Reproduce exactly the lines from the one containing "2020-04-18: none -> 0.036" through the last line of the records below, both included, and nothing else.

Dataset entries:
▼
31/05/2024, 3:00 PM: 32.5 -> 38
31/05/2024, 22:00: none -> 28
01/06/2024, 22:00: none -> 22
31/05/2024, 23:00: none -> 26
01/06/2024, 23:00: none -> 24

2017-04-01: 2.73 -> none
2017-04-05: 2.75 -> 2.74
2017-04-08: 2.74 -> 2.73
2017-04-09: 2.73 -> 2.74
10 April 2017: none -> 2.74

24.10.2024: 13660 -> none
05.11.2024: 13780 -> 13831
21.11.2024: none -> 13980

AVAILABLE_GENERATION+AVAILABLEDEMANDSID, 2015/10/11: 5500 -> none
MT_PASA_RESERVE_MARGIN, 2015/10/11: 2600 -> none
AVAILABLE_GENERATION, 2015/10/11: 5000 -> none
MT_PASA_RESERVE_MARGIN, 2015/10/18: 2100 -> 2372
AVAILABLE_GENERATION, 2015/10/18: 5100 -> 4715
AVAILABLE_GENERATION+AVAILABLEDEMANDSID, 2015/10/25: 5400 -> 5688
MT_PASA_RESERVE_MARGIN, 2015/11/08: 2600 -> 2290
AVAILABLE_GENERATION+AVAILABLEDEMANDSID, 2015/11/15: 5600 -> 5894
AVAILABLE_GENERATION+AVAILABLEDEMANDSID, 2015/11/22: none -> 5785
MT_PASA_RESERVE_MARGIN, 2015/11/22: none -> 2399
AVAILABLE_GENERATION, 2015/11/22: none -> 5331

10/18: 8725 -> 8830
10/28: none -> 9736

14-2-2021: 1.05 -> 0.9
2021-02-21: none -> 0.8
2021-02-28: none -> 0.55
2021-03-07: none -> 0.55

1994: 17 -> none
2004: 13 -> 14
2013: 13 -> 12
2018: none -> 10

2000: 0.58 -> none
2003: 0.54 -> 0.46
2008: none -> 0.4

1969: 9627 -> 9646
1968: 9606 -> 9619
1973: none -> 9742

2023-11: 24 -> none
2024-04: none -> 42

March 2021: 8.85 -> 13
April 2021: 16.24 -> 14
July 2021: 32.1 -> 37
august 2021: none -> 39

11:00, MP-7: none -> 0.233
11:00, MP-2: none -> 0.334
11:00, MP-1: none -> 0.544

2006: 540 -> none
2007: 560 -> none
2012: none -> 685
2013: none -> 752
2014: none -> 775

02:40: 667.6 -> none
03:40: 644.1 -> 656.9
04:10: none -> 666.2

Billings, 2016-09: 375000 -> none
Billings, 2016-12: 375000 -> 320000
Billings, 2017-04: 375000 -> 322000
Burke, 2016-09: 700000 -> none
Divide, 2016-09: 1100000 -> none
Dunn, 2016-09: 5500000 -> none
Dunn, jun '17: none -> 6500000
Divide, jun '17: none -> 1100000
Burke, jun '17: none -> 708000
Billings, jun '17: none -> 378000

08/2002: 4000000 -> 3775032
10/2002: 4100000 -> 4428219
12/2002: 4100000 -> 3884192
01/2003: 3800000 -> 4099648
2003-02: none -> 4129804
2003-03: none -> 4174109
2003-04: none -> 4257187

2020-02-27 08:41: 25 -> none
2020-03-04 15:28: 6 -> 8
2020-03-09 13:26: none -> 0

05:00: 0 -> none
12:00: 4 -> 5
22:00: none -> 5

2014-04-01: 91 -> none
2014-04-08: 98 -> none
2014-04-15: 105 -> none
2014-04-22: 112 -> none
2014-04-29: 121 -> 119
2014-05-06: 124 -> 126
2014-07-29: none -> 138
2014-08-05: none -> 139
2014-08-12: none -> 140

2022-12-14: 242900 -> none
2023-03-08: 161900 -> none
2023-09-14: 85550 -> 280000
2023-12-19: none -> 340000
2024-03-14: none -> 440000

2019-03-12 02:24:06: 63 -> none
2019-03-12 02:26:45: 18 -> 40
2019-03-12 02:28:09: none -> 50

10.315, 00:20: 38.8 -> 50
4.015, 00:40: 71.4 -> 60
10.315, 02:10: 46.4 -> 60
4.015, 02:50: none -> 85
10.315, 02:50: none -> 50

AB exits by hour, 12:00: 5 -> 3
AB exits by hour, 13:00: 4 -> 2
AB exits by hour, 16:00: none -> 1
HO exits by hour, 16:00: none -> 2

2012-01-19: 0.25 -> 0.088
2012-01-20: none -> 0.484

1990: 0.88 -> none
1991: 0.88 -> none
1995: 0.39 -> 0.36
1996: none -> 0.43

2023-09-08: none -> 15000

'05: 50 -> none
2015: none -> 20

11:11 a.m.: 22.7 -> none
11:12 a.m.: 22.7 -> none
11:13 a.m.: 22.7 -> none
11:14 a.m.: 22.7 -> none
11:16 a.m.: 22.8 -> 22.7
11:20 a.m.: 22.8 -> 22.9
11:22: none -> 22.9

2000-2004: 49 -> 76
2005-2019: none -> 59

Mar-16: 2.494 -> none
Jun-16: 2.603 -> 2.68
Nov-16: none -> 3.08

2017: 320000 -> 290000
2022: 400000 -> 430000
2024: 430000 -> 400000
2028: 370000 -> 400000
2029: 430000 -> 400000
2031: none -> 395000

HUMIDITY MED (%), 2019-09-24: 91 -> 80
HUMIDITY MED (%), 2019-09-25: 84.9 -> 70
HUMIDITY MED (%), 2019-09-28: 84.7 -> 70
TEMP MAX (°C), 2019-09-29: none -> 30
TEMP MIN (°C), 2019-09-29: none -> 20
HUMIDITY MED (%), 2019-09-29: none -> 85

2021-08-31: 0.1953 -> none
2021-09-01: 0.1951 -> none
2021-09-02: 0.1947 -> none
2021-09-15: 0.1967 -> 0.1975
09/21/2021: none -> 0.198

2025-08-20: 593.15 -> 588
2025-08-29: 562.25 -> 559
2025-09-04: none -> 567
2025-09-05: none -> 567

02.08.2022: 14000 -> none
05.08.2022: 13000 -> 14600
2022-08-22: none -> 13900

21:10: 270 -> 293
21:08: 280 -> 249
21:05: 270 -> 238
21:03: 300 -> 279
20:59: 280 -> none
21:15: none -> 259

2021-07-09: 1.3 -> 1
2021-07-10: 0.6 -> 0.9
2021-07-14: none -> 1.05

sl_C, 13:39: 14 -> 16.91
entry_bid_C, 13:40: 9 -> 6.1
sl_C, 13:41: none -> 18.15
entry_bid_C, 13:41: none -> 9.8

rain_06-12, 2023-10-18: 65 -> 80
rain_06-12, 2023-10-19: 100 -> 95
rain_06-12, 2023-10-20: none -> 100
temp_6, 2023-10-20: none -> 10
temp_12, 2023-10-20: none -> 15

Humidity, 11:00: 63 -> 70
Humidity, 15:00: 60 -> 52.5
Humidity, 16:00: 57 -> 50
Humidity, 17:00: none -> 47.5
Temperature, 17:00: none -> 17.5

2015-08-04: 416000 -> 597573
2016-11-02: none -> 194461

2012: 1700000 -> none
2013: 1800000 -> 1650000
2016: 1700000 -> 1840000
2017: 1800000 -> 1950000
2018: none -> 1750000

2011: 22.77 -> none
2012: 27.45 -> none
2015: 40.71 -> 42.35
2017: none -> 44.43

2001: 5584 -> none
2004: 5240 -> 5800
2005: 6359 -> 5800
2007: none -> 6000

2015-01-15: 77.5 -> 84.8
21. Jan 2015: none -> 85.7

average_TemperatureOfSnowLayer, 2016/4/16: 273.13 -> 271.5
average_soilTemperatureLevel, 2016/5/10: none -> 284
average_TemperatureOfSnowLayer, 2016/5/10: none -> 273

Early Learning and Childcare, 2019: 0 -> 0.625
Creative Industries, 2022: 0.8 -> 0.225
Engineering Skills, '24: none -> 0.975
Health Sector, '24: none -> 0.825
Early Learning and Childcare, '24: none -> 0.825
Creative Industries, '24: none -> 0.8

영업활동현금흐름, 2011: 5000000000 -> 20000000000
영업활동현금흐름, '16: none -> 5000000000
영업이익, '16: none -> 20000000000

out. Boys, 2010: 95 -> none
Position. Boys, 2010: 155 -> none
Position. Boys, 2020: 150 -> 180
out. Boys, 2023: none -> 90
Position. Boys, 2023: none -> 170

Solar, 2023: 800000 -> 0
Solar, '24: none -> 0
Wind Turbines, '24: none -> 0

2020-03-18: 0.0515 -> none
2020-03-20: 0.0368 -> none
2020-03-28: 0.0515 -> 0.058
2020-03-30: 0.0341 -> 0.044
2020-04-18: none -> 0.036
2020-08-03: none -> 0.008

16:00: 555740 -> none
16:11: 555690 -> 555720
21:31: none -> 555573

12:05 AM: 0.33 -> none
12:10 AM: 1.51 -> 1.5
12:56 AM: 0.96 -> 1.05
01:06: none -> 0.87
▲
Problem solution:
2020-04-18: none -> 0.036
2020-08-03: none -> 0.008

16:00: 555740 -> none
16:11: 555690 -> 555720
21:31: none -> 555573

12:05 AM: 0.33 -> none
12:10 AM: 1.51 -> 1.5
12:56 AM: 0.96 -> 1.05
01:06: none -> 0.87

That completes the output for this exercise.